Dengan berat hati, tapi selalu bersama.
Waktu bermain
kami memang tidak banyak. Bukan karena kami tak ingin, tapi karena Mak kami
terlalu sibuk. Rasanya aku hampir tak pernah melihat beliau duduk santai,
apalagi tidur-tiduran. Mana sempat? Beliau mengurus delapan anak, menyiapkan
makanan, memandikan anak-anak dan bayi, membantu anak sekolah, dan mengingatkan
yang remaja tentang etika. Beliau adalah Ibu yang seluruh waktunya habis untuk
anak-anaknya.
Aku teringat
suatu hari—sebuah sore yang membekas sampai hari ini.

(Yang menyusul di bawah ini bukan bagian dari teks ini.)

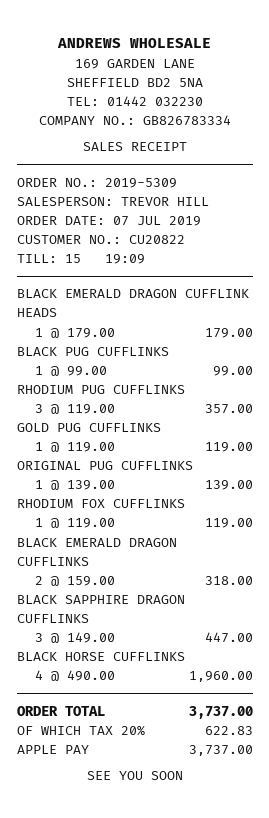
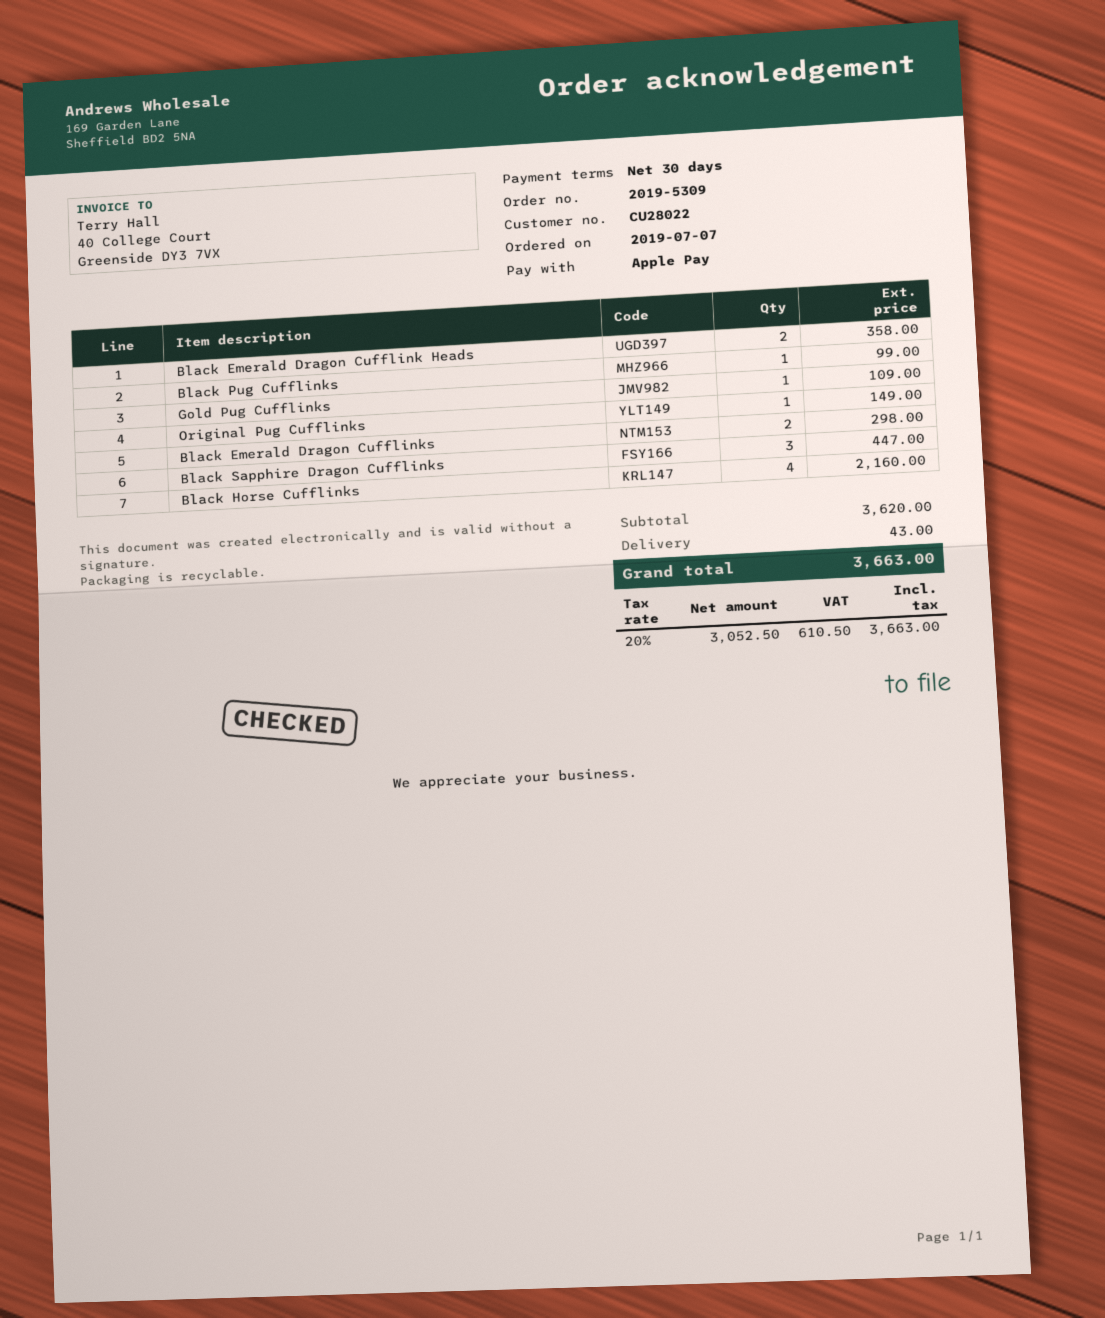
customer number: CU20822 -> CU28022
BLACK EMERALD DRAGON CUFFLINK HEADS: 1 for 179.00 -> 2 for 358.00
RHODIUM PUG CUFFLINKS: 3 for 357.00 -> none
GOLD PUG CUFFLINKS: 1 for 119.00 -> 1 for 109.00
ORIGINAL PUG CUFFLINKS: 1 for 139.00 -> 1 for 149.00
RHODIUM FOX CUFFLINKS: 1 for 119.00 -> none
BLACK EMERALD DRAGON CUFFLINKS: 2 for 318.00 -> 2 for 298.00
BLACK HORSE CUFFLINKS: 4 for 1960.00 -> 4 for 2160.00
shipping: none -> 43.00
tax: 20% = 622.83 -> 20% = 610.50
total: 3737.00 -> 3663.00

Waktu itu Mak baru pulang dari sawah. Seperti biasa, sebelum masuk rumah,
beliau sudah mengingatkan kami, “Jangan lupa angkat jemuran, hujan kayaknya mau
turun.”
Kami mengangguk, lalu kembali larut dalam dunia bermain.
Namun ternyata
langit tidak menunggu. Hujan benar-benar turun, deras dan tiba-tiba. Jemuran
kami—pakaian yang dicuci sejak pagi—semuanya basah kuyup. Dan sialnya, di rumah
sedang ada bayi yang butuh pakaian dan selimut kering.
Kami ketahuan
lupa. Dan seperti yang bisa ditebak, kami kena hukuman.
Hukuman itu
bukan sekadar omelan atau wajah cemberut. Kami dicubit. Di pangkal paha.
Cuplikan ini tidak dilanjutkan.